Run the current receipts

python3 scripts/v3_2/run_cold_reader_demo.py
python3 scripts/v3_3/evaluate_external_minibench_v33.py
python3 scripts/v3_5/evaluate_tensionlm_proposer_boundary_v35.py
python3 scripts/v3_6/evaluate_scaled_proposer_boundary_v36.py
python3 scripts/v3_7/evaluate_real_exported_candidate_batch_v37.py
python3 scripts/v3_8/evaluate_external_benchmark_translation_pack_v38.py
python3 scripts/v3_9/evaluate_live_proposer_dry_run_interface_v39.py
python3 scripts/v4_0/run_live_proposer_sandbox_v40.py
python3 scripts/v4_0/run_live_proposer_sandbox_v40.py --external-jsonl-backend data/v4_1_external_jsonl_backend_proof/external_backend_candidates_v41.jsonl
python3 scripts/v4_2/adapt_gpt2_output_fixtures_v42.py
python3 scripts/v4_0/run_live_proposer_sandbox_v40.py --external-jsonl-backend data/v4_2_gpt2_output_fixture_adapter/adapted_gpt2_external_backend_candidates_v42.jsonl
python3 scripts/v4_3/run_natural_language_reasoning_shell_v43.py
python3 -m unittest discover -q

What this is

TS-Reasoner is:

a bounded verifier-first reasoning artifact;
a typed trace system;
a candidate rejection and abstention system;
a safe bridge for learned or language-model candidate proposers;
a receipt-first research surface for verifier-first reasoning.

What this is not

TS-Reasoner is not:

a chatbot;
a general theorem prover;
a broad natural-language understanding system;
an external benchmark victory claim;
live TensionLM runtime integration;
a system where model confidence becomes proof authority.

Why this matters

Language models often entangle candidate generation, confidence, and proof.

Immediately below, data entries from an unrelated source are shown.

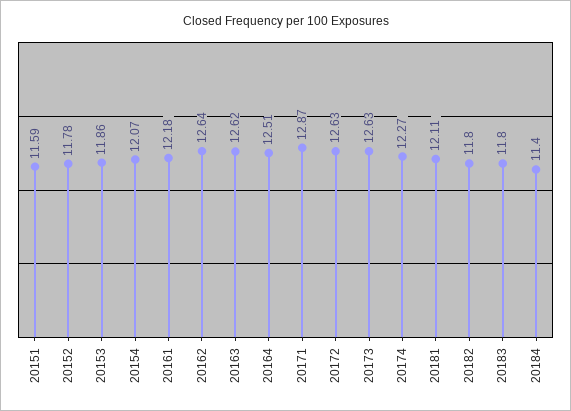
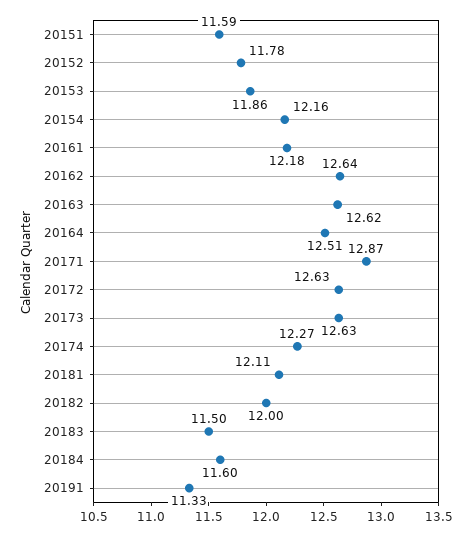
20154: 12.07 -> 12.16
20182: 11.8 -> 12
20183: 11.8 -> 11.5
20184: 11.4 -> 11.6
20191: none -> 11.33

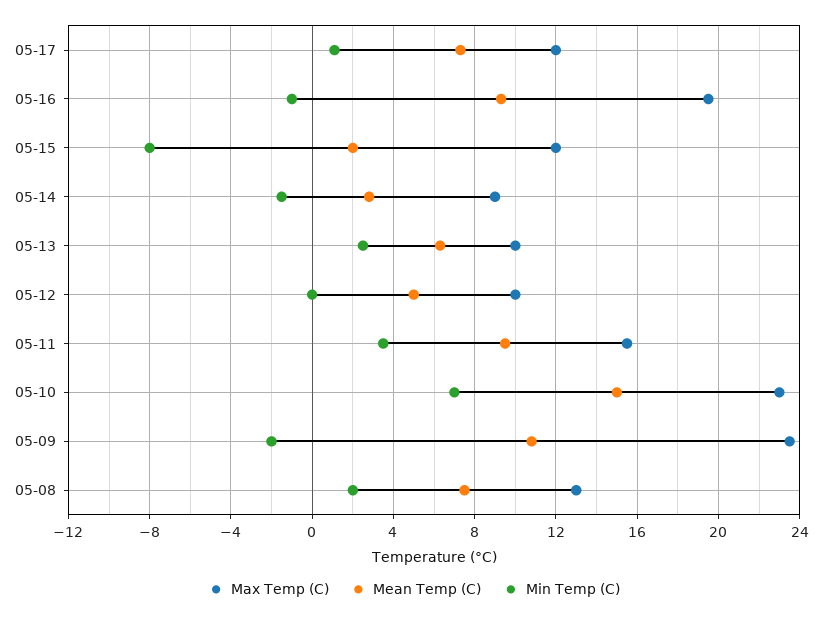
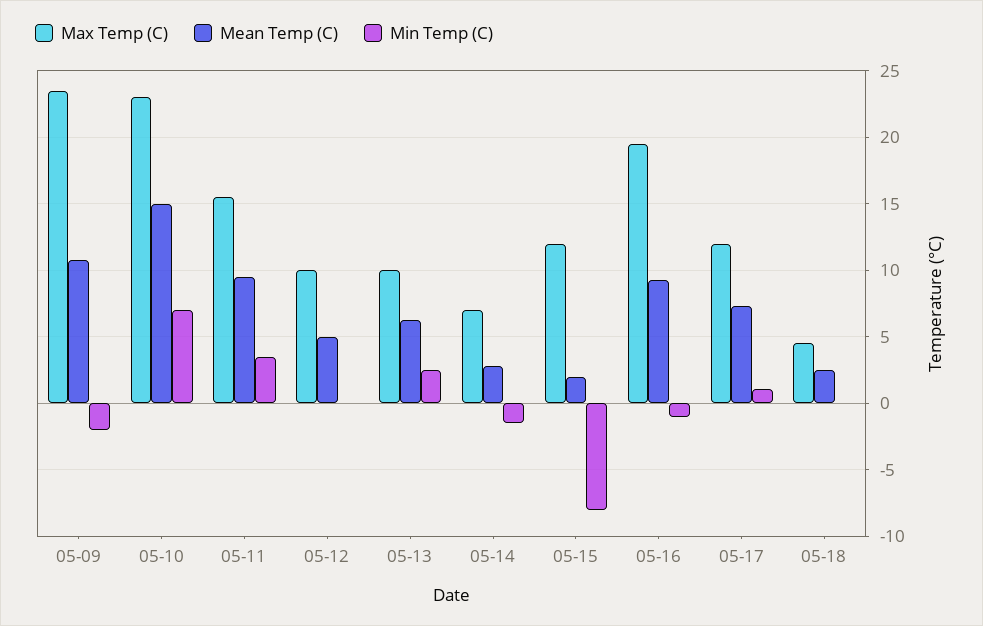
Max Temp (C), 05-14: 9 -> 7
Max Temp (C), 05-08: 13 -> none
Mean Temp (C), 05-08: 7.5 -> none
Min Temp (C), 05-08: 2 -> none
Max Temp (C), 05-18: none -> 4.5
Mean Temp (C), 05-18: none -> 2.5
Min Temp (C), 05-18: none -> 0

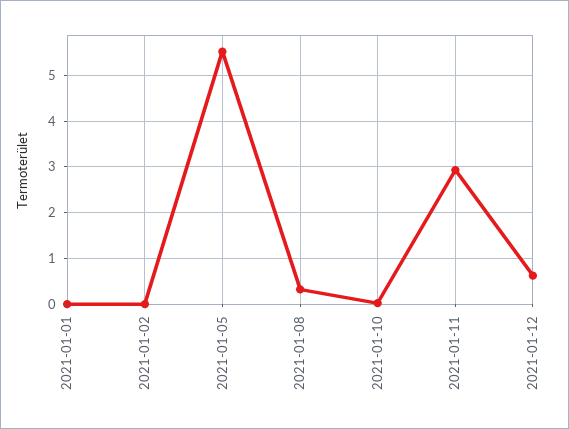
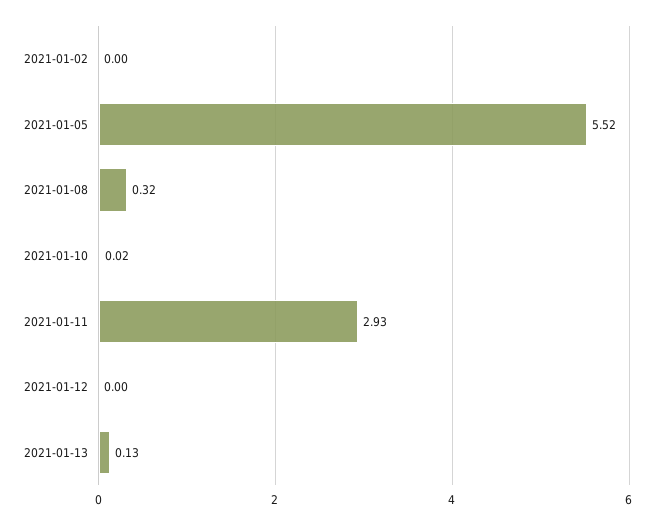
2021-01-01: 0 -> none
2021-01-12: 0.6 -> 0
2021-01-13: none -> 0.13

TS-Reasoner keeps those roles separate.

A model may propose or rank a candidate claim, but the claim is not accepted unless typed verifier channels support it.

Core boundary

candidate generation != proof
model confidence != proof
typed verifier support = proof boundary

Key v3.5 files

docs/v3_1/PUBLIC_SURFACE.md
examples/cold_reader_demo/readable_trace.md
docs/v3_3/EXTERNAL_MINIBENCH_ADAPTER.md
docs/v3_4/VERIFIER_FIRST_REASONING_DRAFT.md
docs/v3_5/TENSIONLM_PROPOSER_BOUNDARY.md
docs/v3_6/SCALED_PROPOSER_BOUNDARY.md
docs/v3_7/REAL_EXPORTED_CANDIDATE_BATCH.md
docs/v3_8/EXTERNAL_BENCHMARK_TRANSLATION_PACK.md
docs/v3_9/LIVE_PROPOSER_DRY_RUN_INTERFACE.md
docs/v4_0/LIVE_PROPOSER_SANDBOX.md
docs/v4_1/EXTERNAL_JSONL_BACKEND_PROOF.md
docs/v4_2/GPT2_OUTPUT_FIXTURE_ADAPTER.md
docs/v4_3/NATURAL_LANGUAGE_REASONING_SHELL.md

Release ladder

Version	Core addition	Boundary
v1.x	typed tension channels and TensionLM candidate bridge	TensionLM output remains candidate data
v2.x	learned candidate models and verifier-trace training	learned models remain advisory
v3.0	verifier-guided candidate model	typed verifier remains proof authority
v3.5	public surface, cold demo, external adapter, proposer boundary	confidence is not proof
v3.6	scaled proposer boundary evaluation	high-confidence candidates remain candidate data
v3.7	real exported candidate batch	provenance survives the proof boundary
v3.8	external benchmark translation pack	answer keys remain metadata, not proof
v3.9	live proposer dry-run interface	v4 runtime contract is ready, but not live yet
v4.0	live proposer sandbox	bounded backend emits candidates, TS verifies
v4.1	external JSONL backend proof	external candidate rows enter the sandbox safely
v4.2	GPT-2 output fixture adapter	GPT-2-shaped generated text becomes candidate data
v4.3	natural-language reasoning shell	bounded NL prompts become verified answers

One-command baseline

python3 inference.py --question "If all A are B and all B are C, are all A C?"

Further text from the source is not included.